= Beginning of Section =

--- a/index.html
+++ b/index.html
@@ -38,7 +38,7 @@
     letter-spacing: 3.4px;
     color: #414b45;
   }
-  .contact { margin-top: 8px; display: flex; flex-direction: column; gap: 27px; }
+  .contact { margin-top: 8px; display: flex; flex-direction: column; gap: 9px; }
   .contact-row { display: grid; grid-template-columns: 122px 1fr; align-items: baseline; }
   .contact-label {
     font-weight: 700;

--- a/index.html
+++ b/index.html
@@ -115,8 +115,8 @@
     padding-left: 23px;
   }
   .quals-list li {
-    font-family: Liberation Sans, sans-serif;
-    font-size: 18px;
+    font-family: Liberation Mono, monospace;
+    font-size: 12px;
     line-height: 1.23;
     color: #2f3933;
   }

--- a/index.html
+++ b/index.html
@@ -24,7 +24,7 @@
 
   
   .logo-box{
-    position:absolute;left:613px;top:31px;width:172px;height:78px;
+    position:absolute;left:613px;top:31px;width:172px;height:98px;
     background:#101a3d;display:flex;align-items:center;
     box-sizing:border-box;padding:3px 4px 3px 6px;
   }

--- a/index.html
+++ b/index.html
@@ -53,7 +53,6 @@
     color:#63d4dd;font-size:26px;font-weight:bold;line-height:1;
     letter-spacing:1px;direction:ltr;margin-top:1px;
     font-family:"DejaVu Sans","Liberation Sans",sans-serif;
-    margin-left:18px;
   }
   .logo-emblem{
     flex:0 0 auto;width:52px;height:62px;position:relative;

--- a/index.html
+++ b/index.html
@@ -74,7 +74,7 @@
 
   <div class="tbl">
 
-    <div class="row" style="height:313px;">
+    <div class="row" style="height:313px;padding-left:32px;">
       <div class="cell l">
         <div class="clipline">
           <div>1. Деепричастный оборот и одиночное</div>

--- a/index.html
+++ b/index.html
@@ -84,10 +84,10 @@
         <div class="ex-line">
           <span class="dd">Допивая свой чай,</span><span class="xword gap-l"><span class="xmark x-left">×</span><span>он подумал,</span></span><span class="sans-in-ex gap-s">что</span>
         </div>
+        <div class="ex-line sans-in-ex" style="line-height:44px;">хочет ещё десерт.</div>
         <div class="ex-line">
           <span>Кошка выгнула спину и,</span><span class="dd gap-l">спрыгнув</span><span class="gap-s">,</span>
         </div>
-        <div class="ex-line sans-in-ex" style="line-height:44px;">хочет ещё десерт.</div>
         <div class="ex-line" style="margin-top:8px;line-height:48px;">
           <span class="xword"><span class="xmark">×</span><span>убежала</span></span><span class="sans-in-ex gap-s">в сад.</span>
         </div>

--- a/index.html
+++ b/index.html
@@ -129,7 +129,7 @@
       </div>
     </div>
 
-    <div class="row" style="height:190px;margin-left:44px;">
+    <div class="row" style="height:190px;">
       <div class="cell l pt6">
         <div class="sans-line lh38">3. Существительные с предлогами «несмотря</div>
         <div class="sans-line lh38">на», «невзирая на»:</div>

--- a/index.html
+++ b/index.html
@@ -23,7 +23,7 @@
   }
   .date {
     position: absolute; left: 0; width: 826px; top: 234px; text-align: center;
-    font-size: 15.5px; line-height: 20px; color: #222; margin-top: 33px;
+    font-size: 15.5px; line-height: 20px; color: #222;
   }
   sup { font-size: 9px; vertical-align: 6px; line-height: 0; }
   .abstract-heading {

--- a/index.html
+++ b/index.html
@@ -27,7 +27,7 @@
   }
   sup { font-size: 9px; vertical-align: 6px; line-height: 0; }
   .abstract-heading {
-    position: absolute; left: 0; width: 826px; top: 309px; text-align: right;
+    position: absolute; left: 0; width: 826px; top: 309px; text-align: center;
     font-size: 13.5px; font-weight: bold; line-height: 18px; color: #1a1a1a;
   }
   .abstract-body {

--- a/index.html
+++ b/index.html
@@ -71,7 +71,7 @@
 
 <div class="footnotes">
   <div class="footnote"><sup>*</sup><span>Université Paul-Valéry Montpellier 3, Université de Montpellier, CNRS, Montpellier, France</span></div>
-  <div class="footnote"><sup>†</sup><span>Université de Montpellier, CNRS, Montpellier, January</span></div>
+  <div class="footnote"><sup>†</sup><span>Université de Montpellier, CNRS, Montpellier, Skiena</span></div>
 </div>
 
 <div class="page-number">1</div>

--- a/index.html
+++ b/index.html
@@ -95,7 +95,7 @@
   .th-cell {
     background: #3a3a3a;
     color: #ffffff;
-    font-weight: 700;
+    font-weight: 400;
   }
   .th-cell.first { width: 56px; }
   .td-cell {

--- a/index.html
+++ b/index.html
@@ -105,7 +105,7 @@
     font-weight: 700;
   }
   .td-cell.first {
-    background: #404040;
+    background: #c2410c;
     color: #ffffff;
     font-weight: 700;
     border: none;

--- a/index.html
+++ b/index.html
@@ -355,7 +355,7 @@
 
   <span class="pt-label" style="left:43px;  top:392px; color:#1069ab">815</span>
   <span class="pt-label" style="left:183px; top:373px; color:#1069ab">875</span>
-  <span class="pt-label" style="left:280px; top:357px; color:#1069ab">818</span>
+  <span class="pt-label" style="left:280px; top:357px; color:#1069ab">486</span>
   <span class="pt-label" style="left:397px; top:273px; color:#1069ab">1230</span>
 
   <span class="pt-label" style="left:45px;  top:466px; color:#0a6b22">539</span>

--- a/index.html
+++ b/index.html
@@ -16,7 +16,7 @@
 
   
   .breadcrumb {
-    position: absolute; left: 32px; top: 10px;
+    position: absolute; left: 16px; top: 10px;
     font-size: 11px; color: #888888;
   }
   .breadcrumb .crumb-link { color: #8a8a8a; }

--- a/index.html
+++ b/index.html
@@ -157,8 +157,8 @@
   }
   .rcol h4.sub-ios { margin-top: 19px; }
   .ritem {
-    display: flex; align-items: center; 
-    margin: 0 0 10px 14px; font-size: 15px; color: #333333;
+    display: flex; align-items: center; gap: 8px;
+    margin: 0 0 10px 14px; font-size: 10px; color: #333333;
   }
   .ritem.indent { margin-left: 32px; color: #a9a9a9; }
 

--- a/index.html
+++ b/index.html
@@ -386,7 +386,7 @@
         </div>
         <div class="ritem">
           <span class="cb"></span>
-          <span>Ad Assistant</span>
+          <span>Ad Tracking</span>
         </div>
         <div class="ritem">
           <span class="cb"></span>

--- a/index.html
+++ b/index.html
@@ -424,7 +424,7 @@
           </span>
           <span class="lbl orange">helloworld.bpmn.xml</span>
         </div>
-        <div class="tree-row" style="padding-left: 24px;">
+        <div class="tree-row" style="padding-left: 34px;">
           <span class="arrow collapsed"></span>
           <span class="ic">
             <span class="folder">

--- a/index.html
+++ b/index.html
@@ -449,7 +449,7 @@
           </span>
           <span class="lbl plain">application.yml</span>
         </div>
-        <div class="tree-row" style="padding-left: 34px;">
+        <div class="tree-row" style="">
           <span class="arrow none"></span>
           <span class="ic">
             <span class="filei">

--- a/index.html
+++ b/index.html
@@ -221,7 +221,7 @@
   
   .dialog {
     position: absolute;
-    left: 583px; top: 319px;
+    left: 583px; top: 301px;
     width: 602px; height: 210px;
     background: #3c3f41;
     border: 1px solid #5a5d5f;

= End of Section =

## Task instructions
From the entries above, return each line with the word "contact" in it.

## Exercise response
-  .contact { margin-top: 8px; display: flex; flex-direction: column; gap: 27px; }
+  .contact { margin-top: 8px; display: flex; flex-direction: column; gap: 9px; }
   .contact-row { display: grid; grid-template-columns: 122px 1fr; align-items: baseline; }
   .contact-label {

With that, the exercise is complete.